By Adam Easton
BBC News, Warsaw
It was a gruesome murder that baffled the police for years.
Dariusz J's mutilated body was fished out of the Odra river in 2000
In November 2000, the bound and tortured body of businessman Dariusz J washed up on the banks of the River Odra near the Polish city of Wroclaw.
For years they had no motive or suspect. Then one day they were tipped off to read a novel which described an uncannily similar murder to the one they were investigating.
The book, published in 2003, is called "Amok" - and its 33-year-old author, Krystian B, is now on trial accused of murdering Dariusz J.
Prosecutors allege Krystian B murdered Dariusz J, a well-liked man who ran a small advertising company, because he suspected him of having an affair with his estranged wife.
They accuse Krystian B of kidnapping and locking up the victim, before torturing and starving him for three days. It is alleged he then tied the victim's hands behind his back so he was unable to swim and dumped him into the River Odra to drown.
The prosecution has asked for Krystian B to be given a 25-year prison sentence. A verdict is expected on Monday.
Krystian B denies murder, saying he wrote that section of the novel based on stories of the killing that appeared in the media.
The prosecution admit there is no direct proof the author, a philosophy graduate and keen photographer and scuba diver, committed the crime.
"There is no direct evidence of his guilt but there is a lot of circumstantial evidence," prosecutor Bogumila Fiuto told the court as he summed up his case.
Among the evidence are telephone records which show Krystian B phoned the victim just before he was kidnapped. The prosecution says he also sold the victim's mobile phone on an auction website four days after the murder.
During the trial witnesses described how Krystian B was jealous of his wife, whom he was separated from.
In a reference to his novel, experts told the court there were similarities in the characters of the author and the book's protagonist, Chris.
A re-enactment of the murder was broadcast on the Polish TV crime show, "997". Someone viewed the programme's website from foreign locations Krystian B was known to have visited.
The author is said to have made diving trips to South Korea and Indonesia at the time. It is also reported he took photographs of the tsunami relief action in Aceh.
Prosecutors allege Krystian B even admitted the murder during interrogation but subsequently retracted his confession.

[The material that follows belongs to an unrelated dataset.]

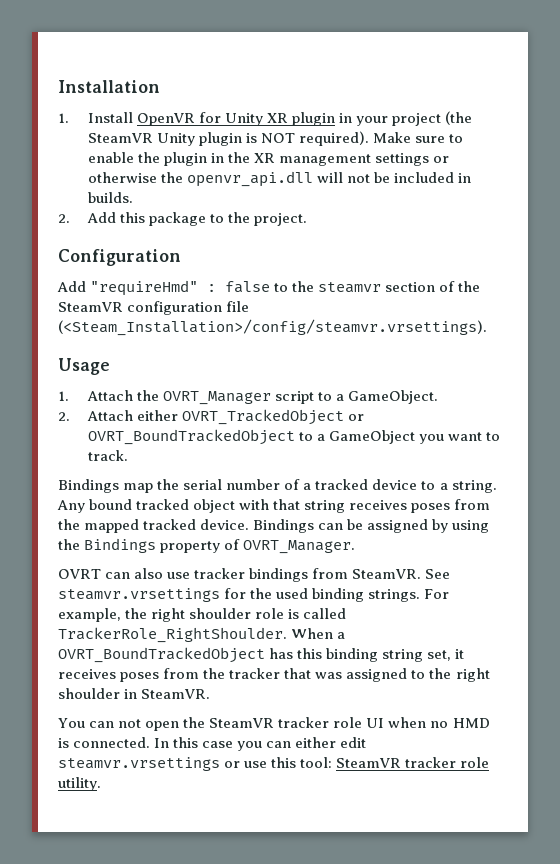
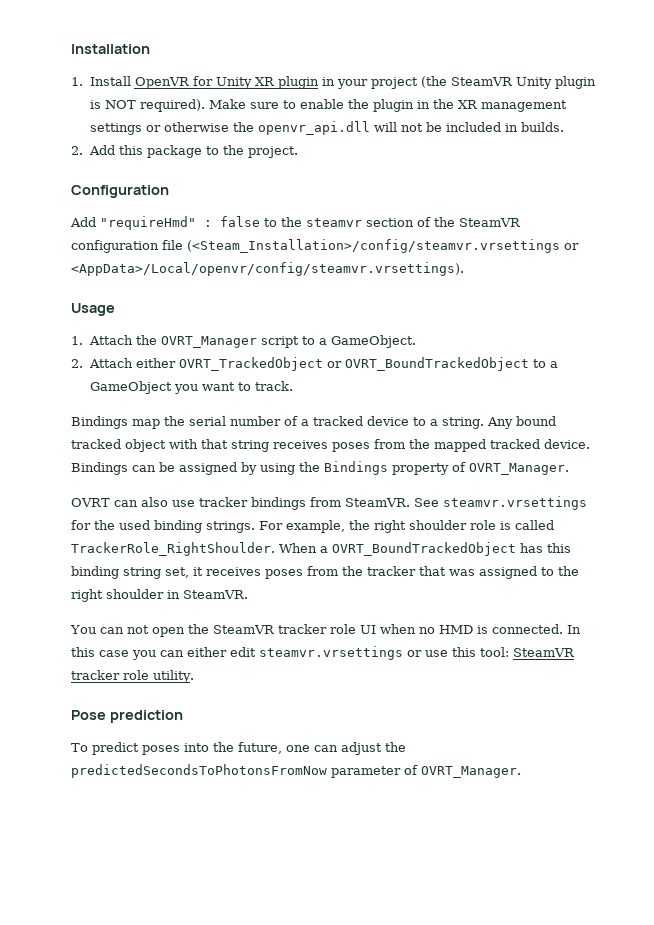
[58,319,487,336] (<Steam_Installation>/config/steamvr.vrsettings). -> [187,239,579,253] [71,262,464,276] (<Steam_Installation>/config/steamvr.vrsettings or <AppData>/Local/openvr/config/steamvr.vrsettings).
(101, 784) none -> [71,710,183,723] [71,742,406,755] [71,764,521,778] // Pose prediction // To predict poses into the future, one can adjust the predictedSecondsToPhotonsFromNow parameter of OVRT_Manager.

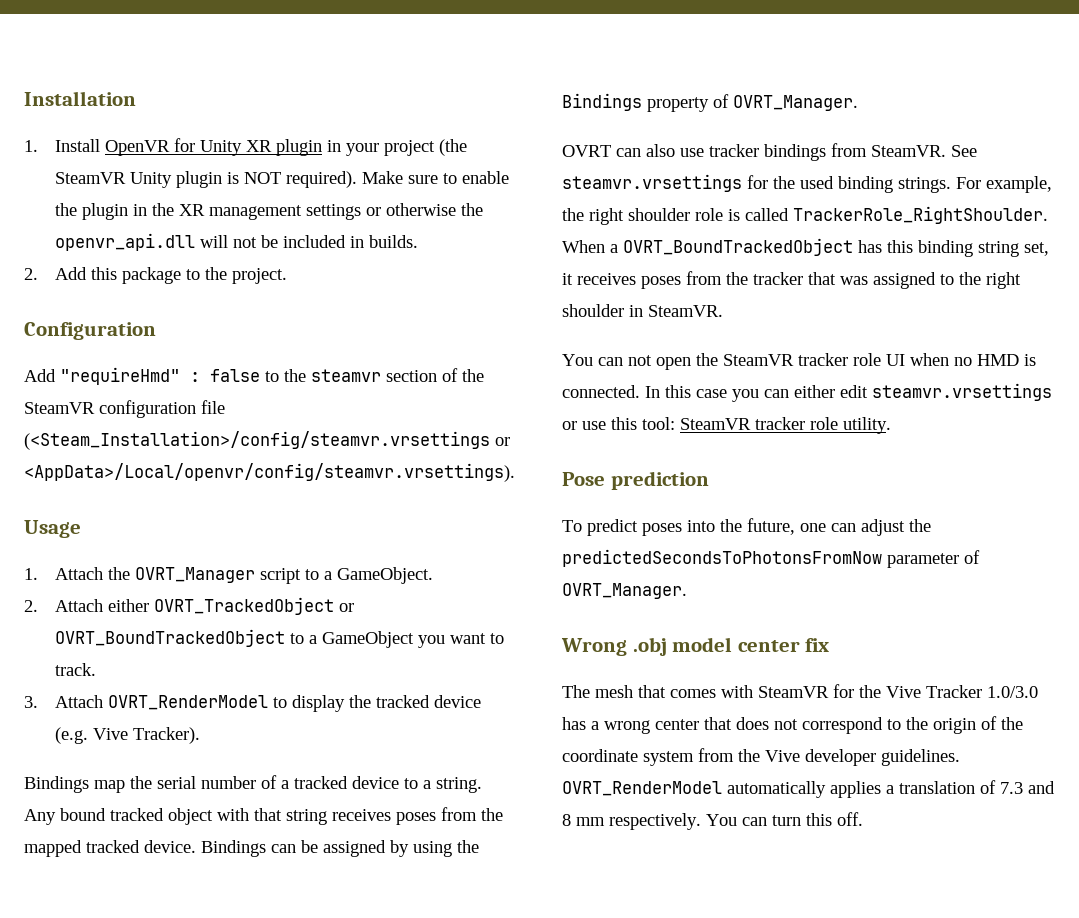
(293, 386) none -> [24,695,481,712] [54,727,200,744] // 3. Attach OVRT_RenderModel to display the tracked device (e.g. Vive Tracker).
(521, 772) none -> [561,637,830,656] [562,684,1038,698] [562,716,1023,734] [562,748,960,766] [562,780,1055,798] [562,812,863,830] // Wrong .obj model center fix // The mesh that comes with SteamVR for the Vive Tracker 1.0/3.0 has a wrong center that does not correspond to the origin of the coordinate system from the Vive developer guidelines. OVRT_RenderModel automatically applies a translation of 7.3 and 8 mm respectively. You can turn this off.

"The fact that he admitted this is not conclusive evidence that he committed the crime," his defence lawyer, Karol Weglinski said.
He added it had not been proved beyond doubt the mobile phone had belonged to the victim. He did not deny Krystian B called the murdered man on the day of his disappearance.
"Even if you assume my client called Dariusz J you cannot kill a person armed only with a telephone," Mr Weglinski said.
During his testimony the author expressed his condolences to the victim's family and his regret that the police had not been able to catch the real killer.
"I've been waiting for this moment for 19 months since my arrest. I'm not responsible for killing Dariusz J," he said.